In effetti sembra che il Sud abbia preso la scorciatoia privatistica al taglio delle tasse» dice Alberto Mingardi, direttore generale dell'Istituto Bruno Leoni. «Ma per estendere i benefici del fisco più leggero al Nord servirebbe un progetto politico che dica: certe cose lo Stato non le può fare, bisogna tagliare interi capitoli di spesa pubblica, anziché limitarsi alle solite limature di spesa qua e là. Solo così si troverebbero le risorse per ridurre le aliquote fiscali in maniera drastica».

Lei da economista si ritrova nell'analisi di Luca Ricolfi?

«Ricolfi ha fatto un'analisi molto serrata, ponderata e giusta, certo sul crinale della provocazione».

Ridurre le aliquote è una possibilità reale o è inutile parlarne?

«Sarebbe possibile se deportassimo in Liberia tutti i mille parlamentari italiani, di maggioranza e di opposizione, e li sostituissimo con altre mille persone e ricominciassimo da zero. È dal 1994 che Berlusconi si presenta agli elettori dicendo "Io non sono Vincenzo Visco" (che si è occupato di tasse per i governi di centrosinistra, NdA) ma al di là di operazioni marginali e discutibili, come l'eliminazione dell'Ici sulla prima casa, non si è visto granché».

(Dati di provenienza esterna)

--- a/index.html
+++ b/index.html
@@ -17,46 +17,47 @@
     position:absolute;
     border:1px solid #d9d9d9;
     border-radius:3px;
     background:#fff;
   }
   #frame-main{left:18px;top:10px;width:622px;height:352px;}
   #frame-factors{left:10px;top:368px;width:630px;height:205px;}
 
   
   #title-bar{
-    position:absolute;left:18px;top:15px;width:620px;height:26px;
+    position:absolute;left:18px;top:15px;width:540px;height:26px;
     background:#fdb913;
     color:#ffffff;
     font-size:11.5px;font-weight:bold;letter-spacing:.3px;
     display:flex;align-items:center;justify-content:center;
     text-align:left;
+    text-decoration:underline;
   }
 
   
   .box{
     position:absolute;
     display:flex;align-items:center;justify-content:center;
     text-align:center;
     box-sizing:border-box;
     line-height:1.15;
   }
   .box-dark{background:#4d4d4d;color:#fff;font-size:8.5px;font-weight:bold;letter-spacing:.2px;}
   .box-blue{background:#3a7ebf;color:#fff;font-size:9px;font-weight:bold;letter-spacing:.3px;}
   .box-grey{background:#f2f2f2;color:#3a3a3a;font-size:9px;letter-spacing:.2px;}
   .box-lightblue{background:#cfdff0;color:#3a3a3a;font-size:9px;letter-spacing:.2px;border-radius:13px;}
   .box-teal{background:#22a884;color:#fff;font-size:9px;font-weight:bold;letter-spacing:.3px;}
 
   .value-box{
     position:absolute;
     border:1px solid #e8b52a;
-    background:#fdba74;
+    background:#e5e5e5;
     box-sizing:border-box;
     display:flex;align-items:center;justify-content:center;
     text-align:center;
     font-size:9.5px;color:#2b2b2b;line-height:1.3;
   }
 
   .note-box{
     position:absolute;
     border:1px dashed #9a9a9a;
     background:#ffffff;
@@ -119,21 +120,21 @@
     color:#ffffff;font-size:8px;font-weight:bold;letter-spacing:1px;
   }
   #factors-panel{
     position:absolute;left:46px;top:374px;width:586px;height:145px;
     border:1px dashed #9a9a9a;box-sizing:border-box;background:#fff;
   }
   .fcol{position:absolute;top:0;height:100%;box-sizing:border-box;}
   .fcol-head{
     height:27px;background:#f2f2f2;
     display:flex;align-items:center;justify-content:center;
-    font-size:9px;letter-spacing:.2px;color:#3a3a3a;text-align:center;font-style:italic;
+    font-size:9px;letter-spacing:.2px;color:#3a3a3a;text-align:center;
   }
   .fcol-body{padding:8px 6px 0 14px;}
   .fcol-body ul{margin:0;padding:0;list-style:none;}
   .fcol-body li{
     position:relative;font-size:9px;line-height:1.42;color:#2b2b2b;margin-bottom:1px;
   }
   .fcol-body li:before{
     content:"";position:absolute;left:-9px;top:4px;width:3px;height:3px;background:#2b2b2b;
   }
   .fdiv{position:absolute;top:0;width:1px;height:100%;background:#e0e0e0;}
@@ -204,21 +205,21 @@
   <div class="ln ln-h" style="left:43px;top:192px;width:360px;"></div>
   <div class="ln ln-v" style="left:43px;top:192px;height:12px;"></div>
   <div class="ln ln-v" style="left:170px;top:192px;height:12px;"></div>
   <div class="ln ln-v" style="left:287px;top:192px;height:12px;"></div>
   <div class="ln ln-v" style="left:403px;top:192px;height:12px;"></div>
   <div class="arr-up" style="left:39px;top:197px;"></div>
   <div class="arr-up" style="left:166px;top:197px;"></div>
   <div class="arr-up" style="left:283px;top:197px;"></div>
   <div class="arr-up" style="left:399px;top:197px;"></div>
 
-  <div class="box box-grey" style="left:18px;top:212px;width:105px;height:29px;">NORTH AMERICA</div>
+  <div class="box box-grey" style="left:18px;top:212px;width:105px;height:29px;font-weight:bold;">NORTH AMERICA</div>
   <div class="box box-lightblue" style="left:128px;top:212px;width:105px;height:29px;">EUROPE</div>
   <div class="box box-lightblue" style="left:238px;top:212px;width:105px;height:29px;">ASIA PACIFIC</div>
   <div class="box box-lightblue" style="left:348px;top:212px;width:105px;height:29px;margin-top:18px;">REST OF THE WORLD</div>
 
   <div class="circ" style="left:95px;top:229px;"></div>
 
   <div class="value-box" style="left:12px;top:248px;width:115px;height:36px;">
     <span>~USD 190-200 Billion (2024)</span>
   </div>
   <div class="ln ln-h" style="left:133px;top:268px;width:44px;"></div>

Invece che cosa si dovrebbe fare?

«Dei politici coraggiosi dovrebbero dire che interi capitoli di spesa pubblica andrebbero eliminati per recuperare risorse. Per esempio: perché gli enti locali organizzano mostre, iniziative culturali e manifestazioni? Si metta la regola che non possono più organizzarne neanche una. Non è il loro mestiere. Tutelare il patrimonio culturale è un conto, ma organizzare eventi non c'entra nulla. Poi va ripensata la sanità: perché con gli stessi pagamenti a prestazione gli ospedali privati guadagnano, e invece quelli pubblici si fanno ripianare i bilanci coi soldi pubblici? Bisognerebbe chiudere quasi tutti i piccoli ospedali. E chiudere tutte le Province».

Nel botta e risposta fra Tremonti e Maroni sugli immigrati (tutti occupati o no?) chi ha ragione?

Dal punto di vista dei numeri non so. Da quello culturale ha visto giusto Tremonti: in interi settori, l’edilizia, i servizi alle persone, gli immigrati sono indispensabili.